Should all new tumor markers be evaluated before being introduced into clinical practice?
It is desirable that new markers are evaluated before being applied to monitoring of cancer patients. However, if this has to be done before the marker is marketed, it’ll probably delay the introduction of new markers.
Presently, the introduction of a new marker is preceded by careful evaluation of the economic prospects by the IVD company marketing the test. While monitoring is the most common use of tumor markers, they may also be quite useful if they provide diagnostic and prognostic information. Thus, demonstration of the validity for monitoring is not needed before introduction.
Doctor, in addition to the new markers is it desirable to also evaluate the established markers according to the guidelines?
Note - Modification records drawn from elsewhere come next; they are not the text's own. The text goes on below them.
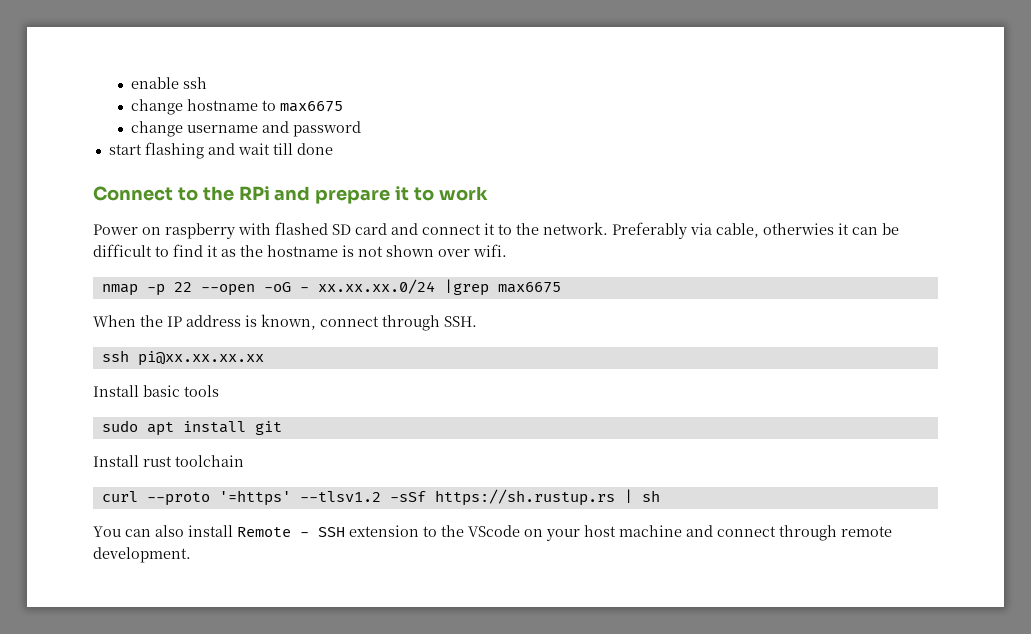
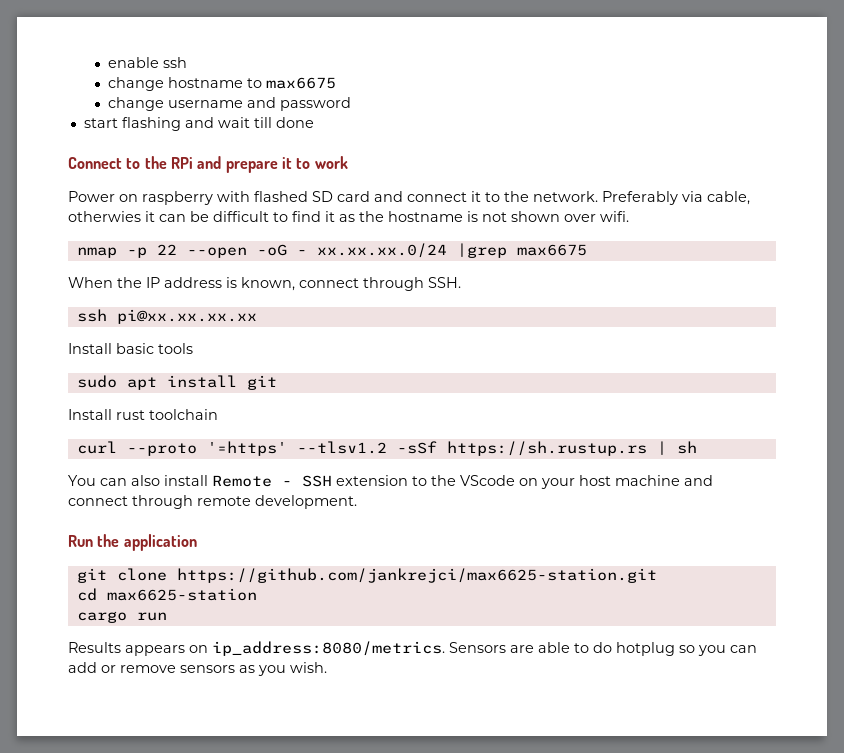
+ Run the application
+ git clone https://github.com/jankrejci/max6625-station.git
+ cd max6625-station
+ cargo run
+ Results appears on ip_address:8080/metrics. Sensors are able to do hotplug so you can add or remove sensors as you wish.

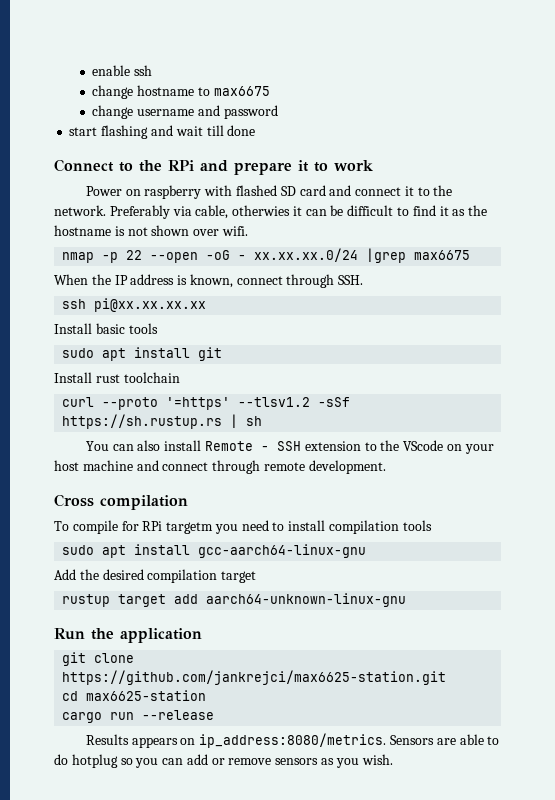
+ Cross compilation
+ To compile for RPi targetm you need to install compilation tools
+ sudo apt install gcc-aarch64-linux-gnu
+ Add the desired compilation target
+ rustup target add aarch64-unknown-linux-gnu
- cargo run
+ cargo run --release

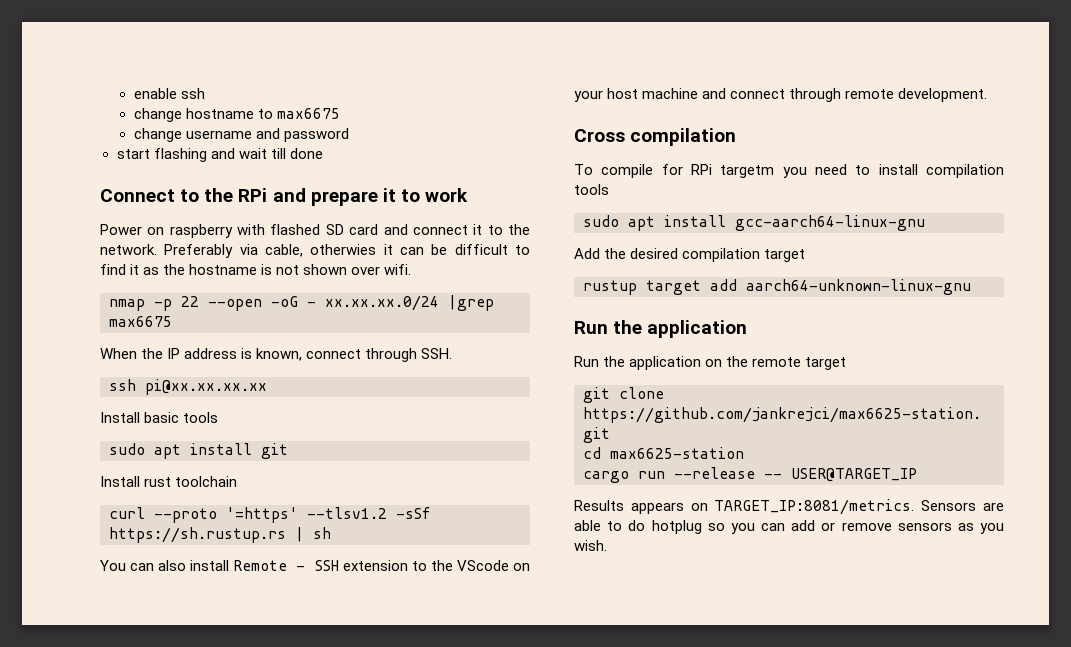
+ Run the application on the remote target
- cargo run --release
+ cargo run --release -- USER@TARGET_IP
- Results appears on ip_address:8080/metrics.
+ Results appears on TARGET_IP:8081/metrics.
Yes, very few markers have been evaluated according to the guidelines and it is important that the use of present markers is based on evidence. In many cases the use of a marker for monitoring is evident without formal validation according to the guidelines. For example, the use of BSA for monitoring of patients with prostate cancer and hCG for monitoring of trophoblastic disease. In other cases validation needs to be performed.
Well finally, doctor, will introduction of new therapies require reevaluation of the existing markers?
Introduction of new therapies targeting specific disease mechanism may require reevaluation of the use of markers and possibly use of new markers that preferably would reflect the disease mechanism. However, there are so far no such markers that we can determine in serum.
Dr. Ulf-Hakan Stenman is a former Chair of Clinical Chemistry at Helsinki University and an active cancer researcher. He's been our guest in this podcast from Clinical Chemistry. I'm Bob Barrett. Thanks for listening.